The Thai Cabinet has approved, in principle, a Credit Card Business Bill ("Bill") aimed at curbing abuses by credit card business operators and increasing consumer protection.
There are currently different standards of law regulating the operation of credit card businesses, such as those that apply to bank and non-bank operators. Operators and customers suffer losses due to the double-standard and customers, particularly, have been subjected to unfair treatment which in turn affect the country's economic system.
The escalating debt problems and increasing number of consumer complaints over exorbitant interest rates prompted the Ministries of Finance and Justice to develop a law with the intention of standardising the rules governing credit card businesses run by banks and non-bank institutions. Some of the Bill's main provisions are highlighted below.
Essence of the Bill
- Credit card business operators will need to obtain a license from the Ministry of Finance with recommendation from the Bank of Thailand ("BOT")

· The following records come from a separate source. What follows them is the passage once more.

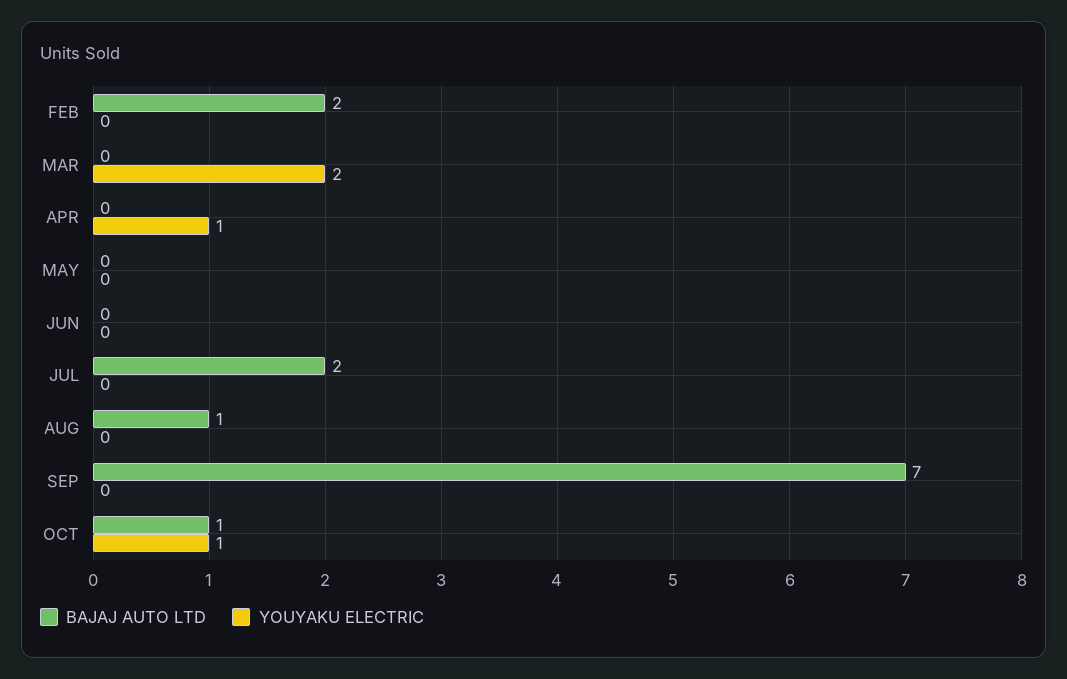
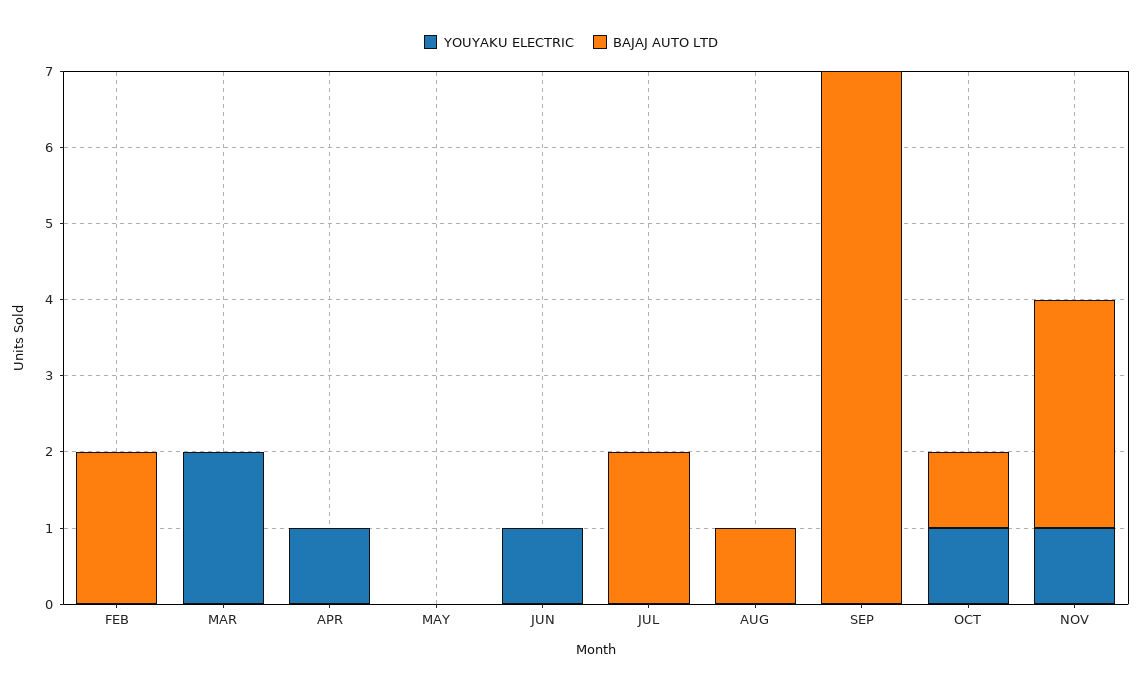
YOUYAKU ELECTRIC, JUN: 0 -> 1
YOUYAKU ELECTRIC, NOV: none -> 1
BAJAJ AUTO LTD, NOV: none -> 3

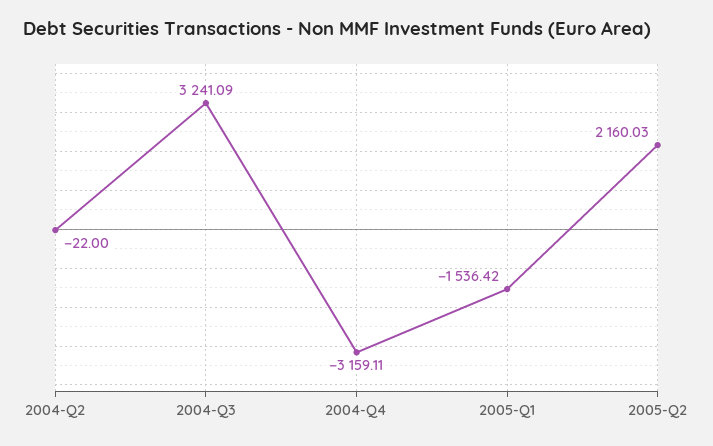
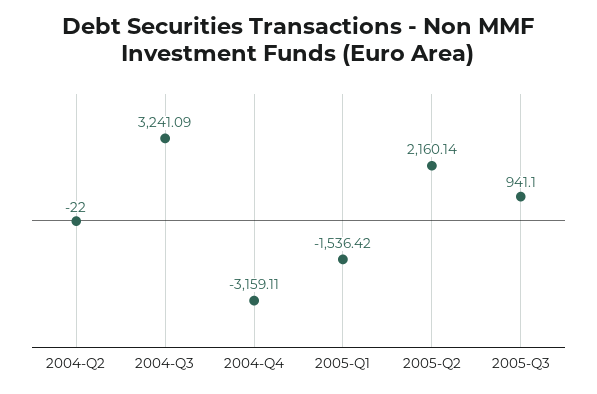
2005-Q2: 2160.03 -> 2160.14
2005-Q3: none -> 941.1

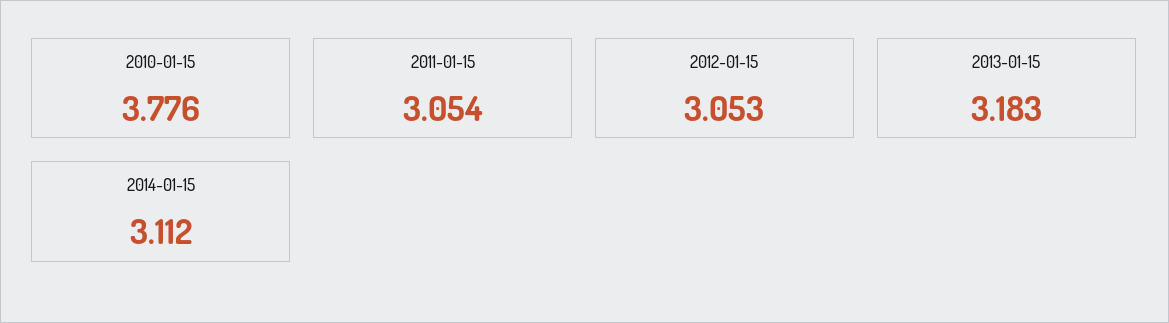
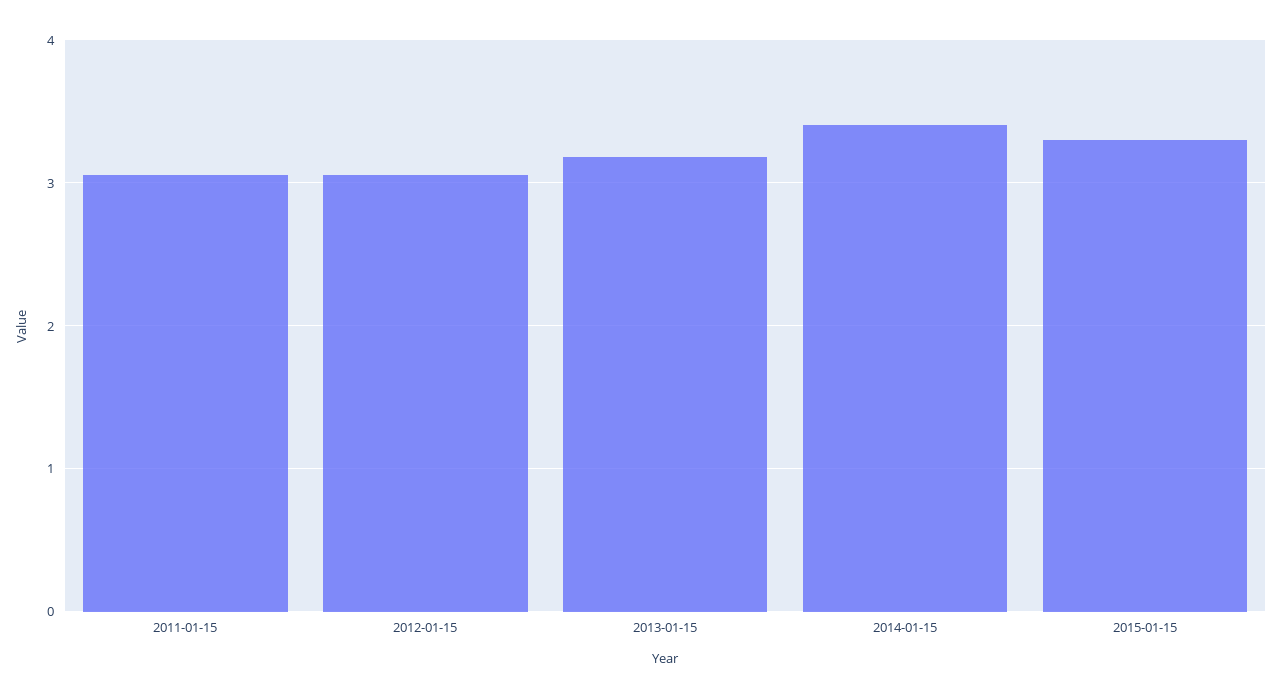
2010-01-15: 3.776 -> none
2014-01-15: 3.112 -> 3.4
2015-01-15: none -> 3.3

- The BOT will establish a uniform set of rules governing, inter alia, interest rates, penalty rates and fees
- The rights and duties of operators, card holders and vendors will be clearly defined
- Operators may not collect payment before the due date under the credit card contract
- In case of overpayment, the credit card holder will be entitled to request the operator to return the excess amount
- If a card holder disputes an internet purchase in writing, the operator will be obliged to suspend payment and investigate the matter
- Claims for payment will only be enforceable for two years following termination of the contract
The Bill, to date, is pending scrutiny by the Council of State, the opinion of the Customer Protection Board and Ministry of Commerce and approval by the Parliament before coming into force. Nevertheless, the fact that the relevant ministries have issued the Bill gives credit card users hope for better protection in the future.